We set off along the valley path (keeping an eye out for bears) heading for a shrine established by Chinese settlers in 600AD (these were journeying to the east rather than the west). At another bend in the river and a pause for yet more pictures, Yosshi said: “This valley was made famous by an Englishman. Walter Weston came here and got to know the Japanese people. He wrote a book which revealed the beauty of this place to the rest of the world.” He opened his own note book and held it at the page where he had pasted in a copy of the title page: “Exploration and Mountaineering in the Japanese Alps, published in 1896”. The St Ed’s students peered at it, and suddenly there was the strangeness. Weston is credited with establishing mountain climbing in Japan, and Yosshi, we realised, was a keen latter-day disciple of this pioneering Victorian gentleman. He paused. “Walter Weston was a great man. He is a sign that the people of England and the people of Japan can be good friends.” He spoke with hesitation, but his emotion was clear. “I come to this place three or four times a year now to climb. I come because it is important. These things are difficult to understand.”
 
Later, the peace of the valley was shattered by ecstatic peels of joy from Seti, Sophie and Meena on spotting a monkey sitting by the path. The creature did not seem to notice at first, but a moment later it walked off up the hill displaying its unfeasible-looking backside. 
 
Having added the monkey to our store of images, digital and mental, we eventually returned to the world below and a class in noodle making. It had been another long and demanding day, but the students showed their willingness to learn and readiness for anything.
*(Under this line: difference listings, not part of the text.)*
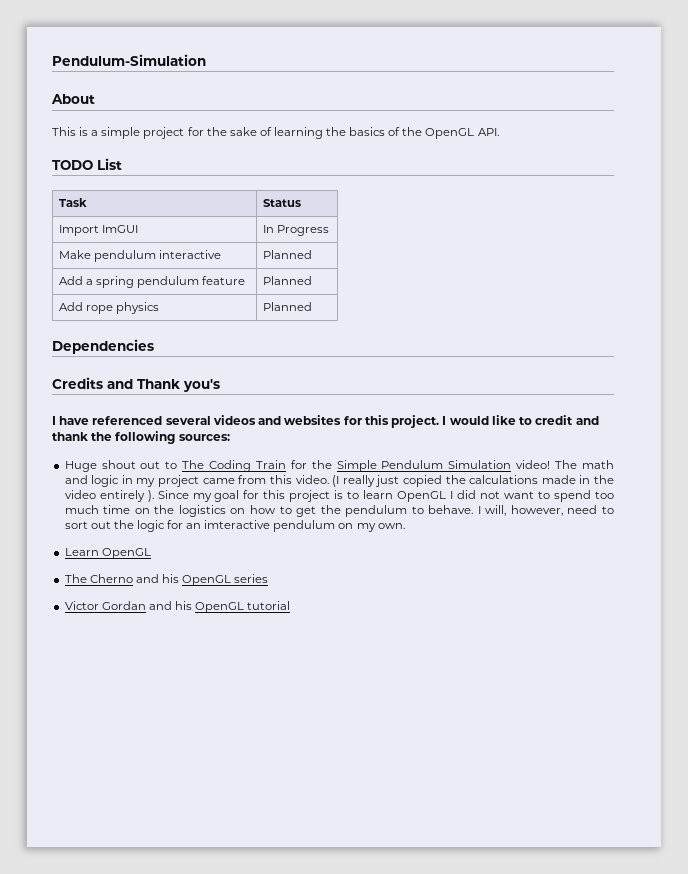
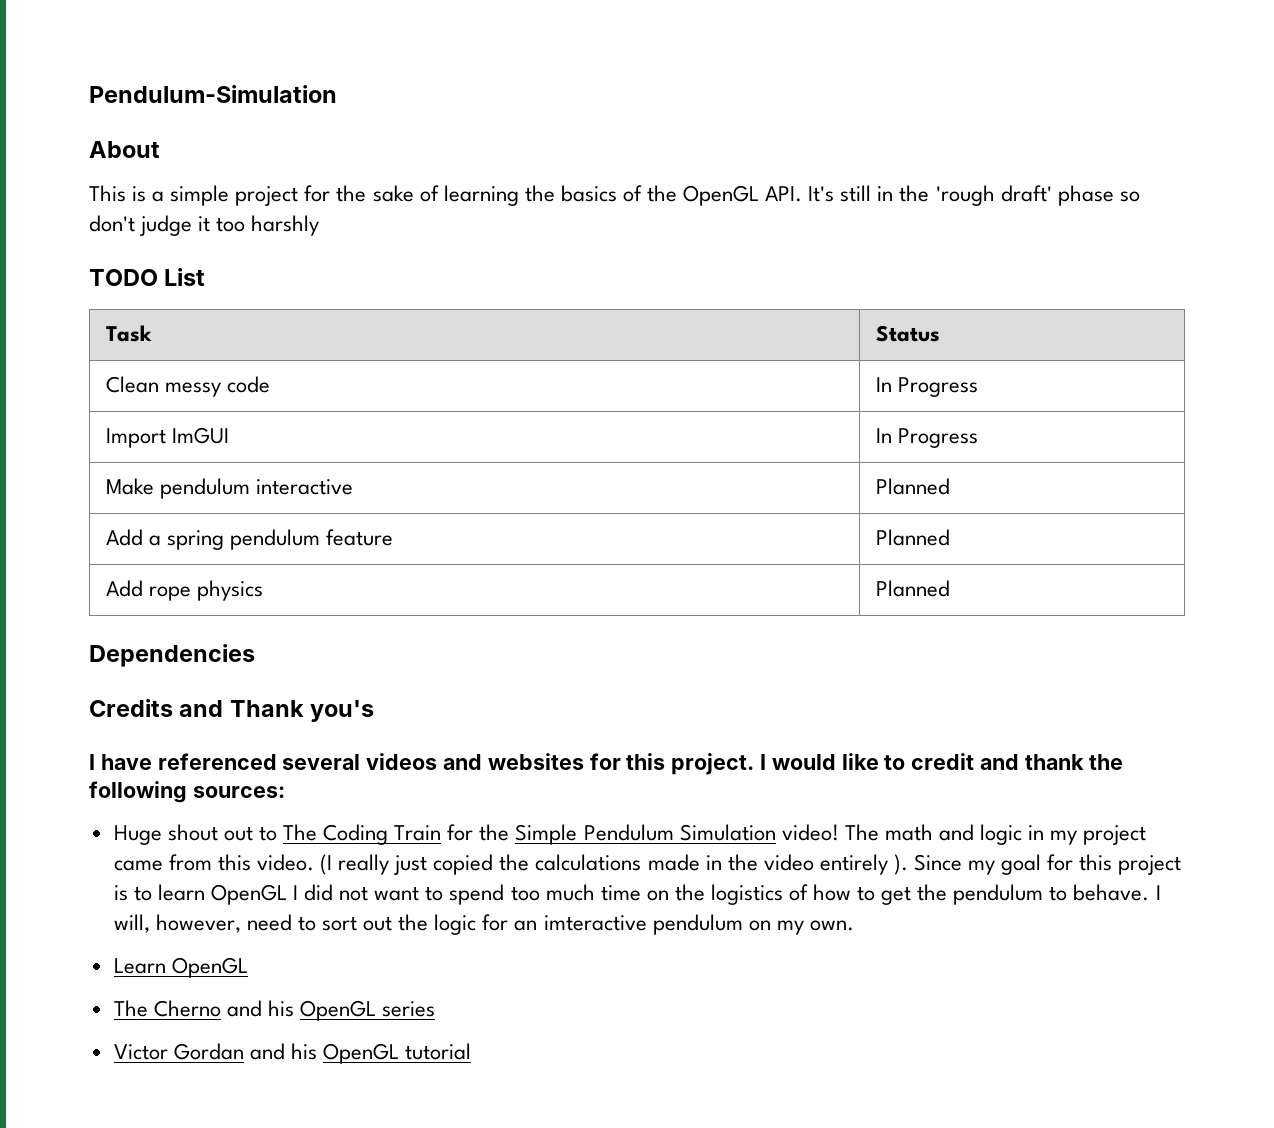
- This is a simple project for the sake of learning the basics of the OpenGL API.
+ This is a simple project for the sake of learning the basics of the OpenGL API. It's still in the 'rough draft' phase so don't judge it too harshly
+ Clean messy code | In Progress
- Since my goal for this project is to learn OpenGL I did not want to spend too much time on the logistics on how to get the pendulum to behave.
+ Since my goal for this project is to learn OpenGL I did not want to spend too much time on the logistics of how to get the pendulum to behave.

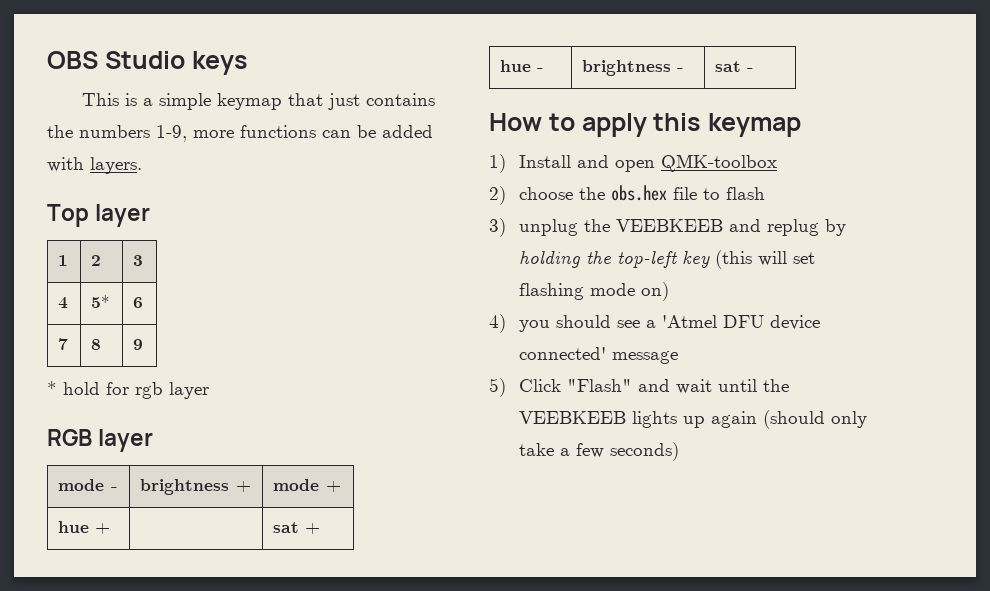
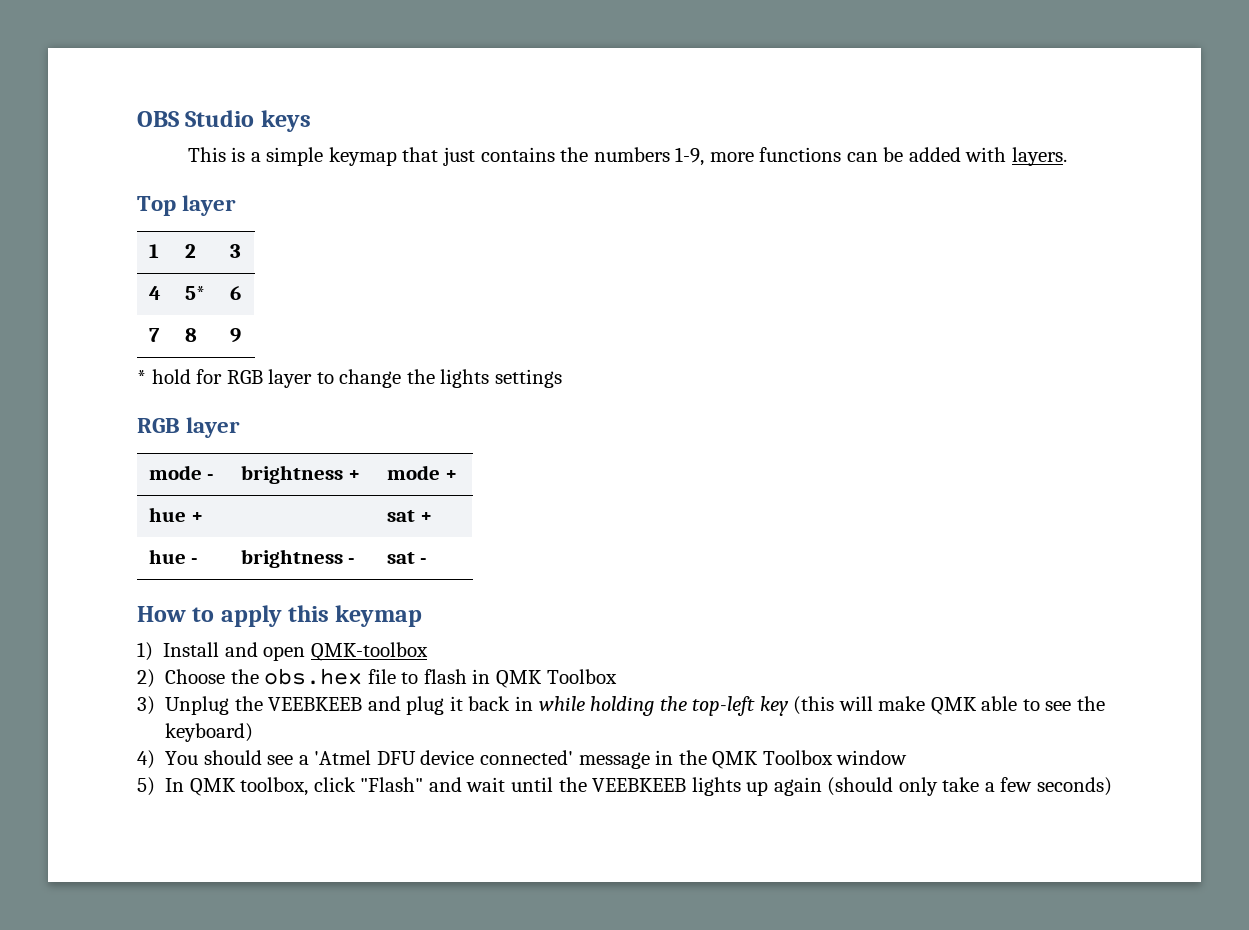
- * hold for rgb layer
+ * hold for RGB layer to change the lights settings
- 2) choose the obs.hex file to flash
+ 2) Choose the obs.hex file to flash in QMK Toolbox
- 3) unplug the VEEBKEEB and replug by holding the top-left key (this will set flashing mode on)
+ 3) Unplug the VEEBKEEB and plug it back in while holding the top-left key (this will make QMK able to see the keyboard)
- 4) you should see a 'Atmel DFU device connected' message
- 5) Click "Flash" and wait until the VEEBKEEB lights up again (should only take a few seconds)
+ 4) You should see a 'Atmel DFU device connected' message in the QMK Toolbox window
+ 5) In QMK toolbox, click "Flash" and wait until the VEEBKEEB lights up again (should only take a few seconds)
Necessity also played its part here, as this was to be our suppler. Aprons were donned and sleeves rolled up almost without instruction from the chefs, who bustled about the tables, and like Yosshi looked as if they had devoted their lives to the practice. 
 
A noodle (like a mountain) it turns out, is not a simple thing, which is also perhaps a difficult to understand: it should not be produced with the turn of a handle or the touch of a button. It is the doing, the making, that brings satisfaction and knowledge. So, in acceptance of this and taking inspiration from their alpine experience, the team kneaded, rolled, floured, folded and sliced their way to dinner. 
 
Well done to all, even Mr Kincaid.
 
Tomorrow: more monkeys and then Kyoto.